Viele Leute stehen um mich herum und bewundern meine Karosserie. Ich bin ein heißer Feger, obwohl ich mit meinen 35 Jahren schon als Oldtimer gelte.

Gestatten, mein Name ist Lenny, ich bin ein Ford Lincoln Continental, Mark IV, versteht sich. Ein seltenes Exemplar. Hellgelb strahlt mein Gewand, die Chromleisten glänzen in der Sonne. „Ein wahrer Schatz”, sagen meine Besitzer Martin und Claudia Leimann, die mich seit sieben Jahren hegen und pflegen.

Gestern sind sie mit mir zum Industriemuseum Zeche Hannover gefahren. Dort haben wir über 200 andere Oldtimer getroffen.
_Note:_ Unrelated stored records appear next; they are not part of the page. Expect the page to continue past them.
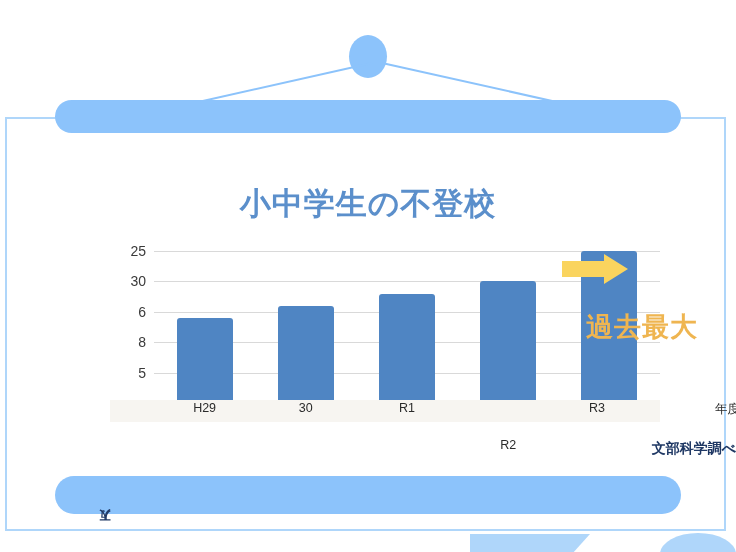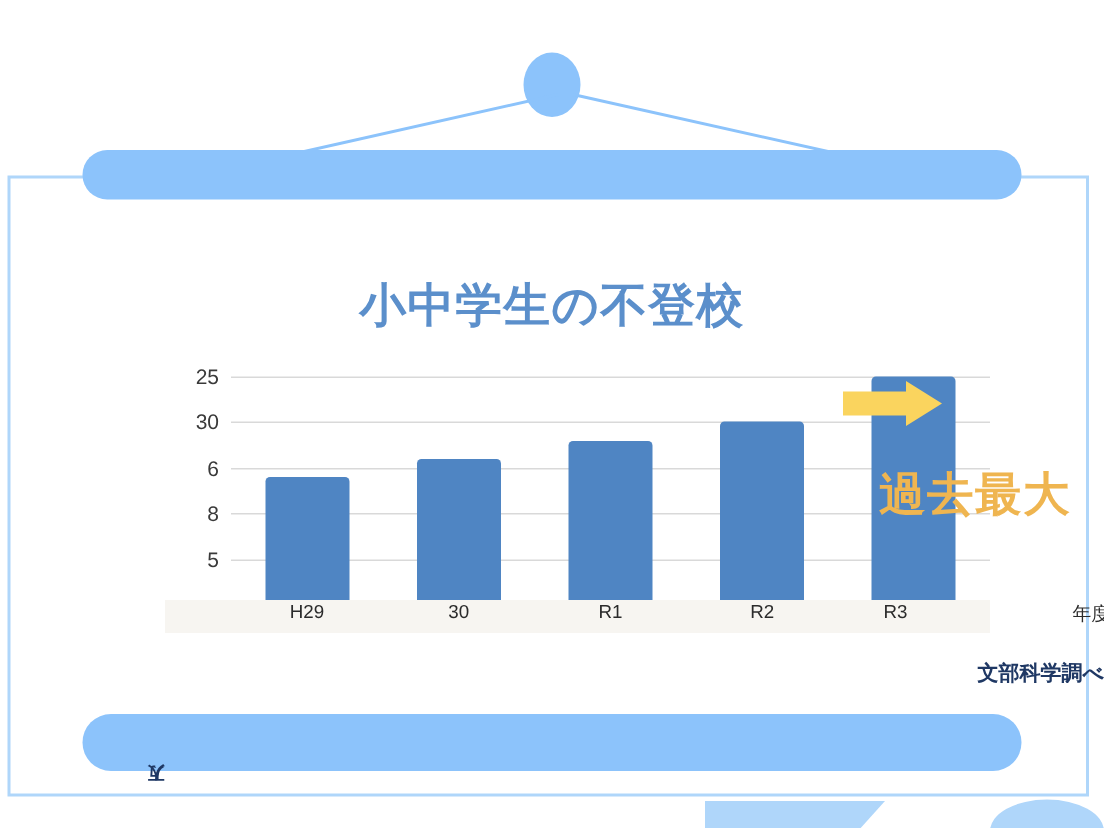--- a/index.html
+++ b/index.html
@@ -210,21 +210,21 @@
     top: 3px;
     width: 66px;
     height: 30px;
   }
   .arrow-annotation svg { display: block; }
 
   .callout-text {
     position: absolute;
     left: 432px;
     top: 58px;
-    font-size: 31px;
+    font-size: 27px;
     font-weight: bold;
     color: #EFB550;
     letter-spacing: 1px;
     white-space: nowrap;
   }
 
   
   .source-note {
     position: absolute;
     left: 0;
@@ -298,21 +298,21 @@
       </div>
 
       <div class="callout-text">過去最大</div>
     </div>
 
     <div class="x-axis-band"></div>
     <div id="x-ticks">
         <div class="x-tick-label" style="left: 104.6px;">H29</div>
         <div class="x-tick-label" style="left: 205.8px;">30</div>
         <div class="x-tick-label" style="left: 307px;">R1</div>
-        <div class="x-tick-label" style="left: 408.2px;">R2</div>
+        <div class="x-tick-label" style="left: 408.2px; margin-top: 37px;">R2</div>
         <div class="x-tick-label" style="left: 497px;">R3</div>
       </div>
     <div class="x-axis-unit">年度</div>
   </div>
 
   <div class="source-note">文部科学調べ</div>
 
 </div>
 
 </body></html>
Zum 8. Treffen der „Herner Oldies” begrüßte uns ein rot-cremefarbener Ford Eifel aus dem Jahr 1938. Ein paar sehr alte Fahrzeuge aus den 1920er Jahren waren auch dabei, die Mehrheit aber stammt aus den 60er und 70er Jahren, VW Käfer, Opel Ascona und Kadett, BMW Isetta, Fiat 500 und ein Trabant. Ich bin also schon eher eines der jüngeren Modelle, aber natürlich auch ein absolutes Highlight. Neben mir sorgte auch der historische Eiswagen aus dem Jahr 1972 für Aufsehen. Eisverkäufer Michael Boch verteilte seine Hörnchen aus einem cremefarbenen Fiat mit orangefarbenem Aufbau heraus. „Bei so vielen Oldtimern kommen junge Gefühle hoch”, sagt der 49-Jährige, der bewusst mit dem älteren Verkaufswagen hierher kam. Neben ihm steht ein Ruhrgebiets-Schatz: Eine BMW Isetta in Blau-Weiß, mit Schalke-Logo auf der Haube.

Manche nennen mich als Lincoln halb abfällig und halb bewundernd einen „Ami-Schlitten”. Aber gerade wir Amis waren und sind als Vorbilder beliebt: Viele Besucher, die an uns vorbeischlendern, erinnern sich an ihre Jugend. „Ach, so einen hatten wir doch” oder „mein erster Freund hat mich auch mit einer Haifischschnauze abgeholt”, höre ich die ganze Zeit.

Veranstalter Wolfgang Bruch von den Herner Oldies ist selbst erstaunt: „Was es alles für Schätzchen in Herner Garagen gibt!”

Sonst sieht man uns ja kaum! Die 1976er Ente „Dolly” neben mir sieht auch nicht aus, als ob sie oft aus der Garage gelassen würde. Kein bisschen Rost an der rot-cremefarbigen Karosserie. Mit mir fahren Martin und Claudia Leimann nur am Wochenende spazieren – oder in den Urlaub, wenn sie einen alten Tabbert-Wohnwagen an mich hängen. Martin sagt schmunzelnd: „Wenn man mit Lenny über eine Bodenwelle fährt, wippt er dreimal nach.” So sind meine Stoßdämpfer eben, ich bin ja auch nicht mehr der Jüngste. Aber mein Besitzer schätzt mich trotzdem – wegen meiner Luxusausstattung. „Ich liebe das amerikanische Flair und das herumcruisen”, gesteht er.